■ EXERCISE AIM
Make an exact copy of each entry, leaving out every picture.

***** SUPPLIED ENTRIES

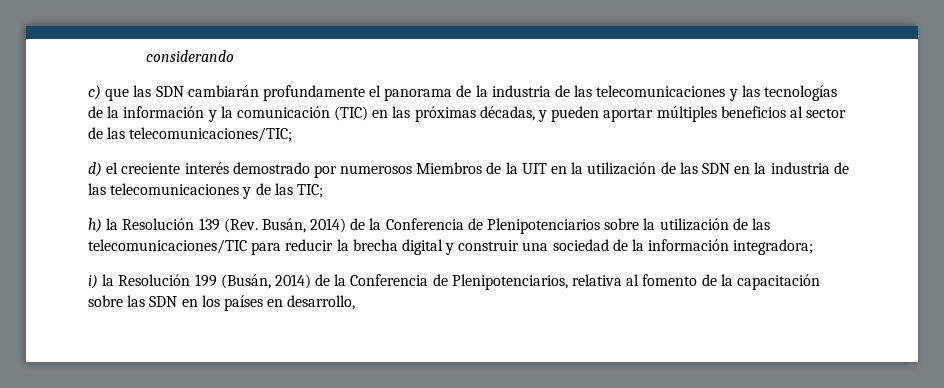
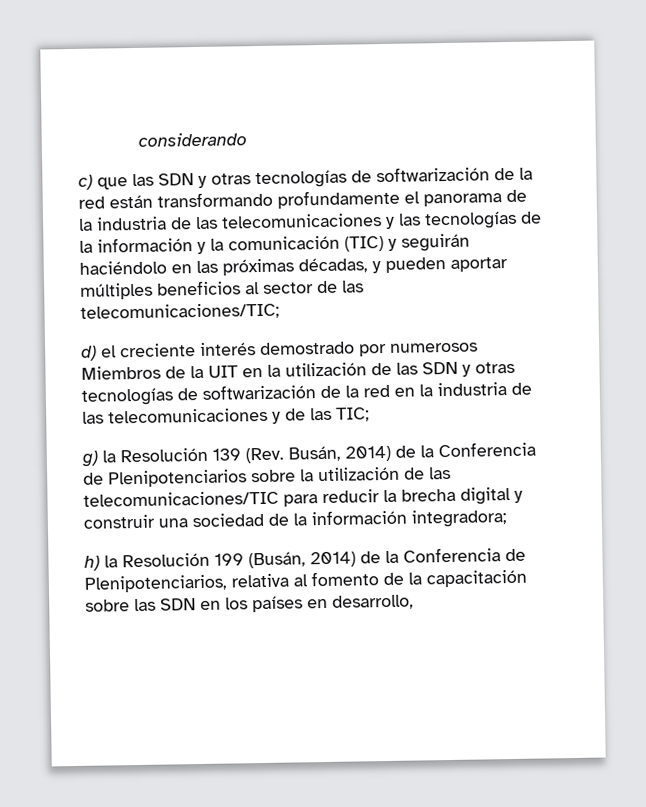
- c) que las SDN cambiarán profundamente el panorama de la industria de las telecomunicaciones y las tecnologías de la información y la comunicación (TIC) en las próximas décadas, y pueden aportar múltiples beneficios al sector de las telecomunicaciones/TIC;
+ c) que las SDN y otras tecnologías de softwarización de la red están transformando profundamente el panorama de la industria de las telecomunicaciones y las tecnologías de la información y la comunicación (TIC) y seguirán haciéndolo en las próximas décadas, y pueden aportar múltiples beneficios al sector de las telecomunicaciones/TIC;
- d) el creciente interés demostrado por numerosos Miembros de la UIT en la utilización de las SDN en la industria de las telecomunicaciones y de las TIC;
+ d) el creciente interés demostrado por numerosos Miembros de la UIT en la utilización de las SDN y otras tecnologías de softwarización de la red en la industria de las telecomunicaciones y de las TIC;
- h) la Resolución 139 (Rev. Busán, 2014) de la Conferencia de Plenipotenciarios sobre la utilización de las telecomunicaciones/TIC para reducir la brecha digital y construir una sociedad de la información integradora;
+ g) la Resolución 139 (Rev. Busán, 2014) de la Conferencia de Plenipotenciarios sobre la utilización de las telecomunicaciones/TIC para reducir la brecha digital y construir una sociedad de la información integradora;
- i) la Resolución 199 (Busán, 2014) de la Conferencia de Plenipotenciarios, relativa al fomento de la capacitación sobre las SDN en los países en desarrollo,
+ h) la Resolución 199 (Busán, 2014) de la Conferencia de Plenipotenciarios, relativa al fomento de la capacitación sobre las SDN en los países en desarrollo,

**********

■ FINAL ANSWER
- c) que las SDN cambiarán profundamente el panorama de la industria de las telecomunicaciones y las tecnologías de la información y la comunicación (TIC) en las próximas décadas, y pueden aportar múltiples beneficios al sector de las telecomunicaciones/TIC;
+ c) que las SDN y otras tecnologías de softwarización de la red están transformando profundamente el panorama de la industria de las telecomunicaciones y las tecnologías de la información y la comunicación (TIC) y seguirán haciéndolo en las próximas décadas, y pueden aportar múltiples beneficios al sector de las telecomunicaciones/TIC;
- d) el creciente interés demostrado por numerosos Miembros de la UIT en la utilización de las SDN en la industria de las telecomunicaciones y de las TIC;
+ d) el creciente interés demostrado por numerosos Miembros de la UIT en la utilización de las SDN y otras tecnologías de softwarización de la red en la industria de las telecomunicaciones y de las TIC;
- h) la Resolución 139 (Rev. Busán, 2014) de la Conferencia de Plenipotenciarios sobre la utilización de las telecomunicaciones/TIC para reducir la brecha digital y construir una sociedad de la información integradora;
+ g) la Resolución 139 (Rev. Busán, 2014) de la Conferencia de Plenipotenciarios sobre la utilización de las telecomunicaciones/TIC para reducir la brecha digital y construir una sociedad de la información integradora;
- i) la Resolución 199 (Busán, 2014) de la Conferencia de Plenipotenciarios, relativa al fomento de la capacitación sobre las SDN en los países en desarrollo,
+ h) la Resolución 199 (Busán, 2014) de la Conferencia de Plenipotenciarios, relativa al fomento de la capacitación sobre las SDN en los países en desarrollo,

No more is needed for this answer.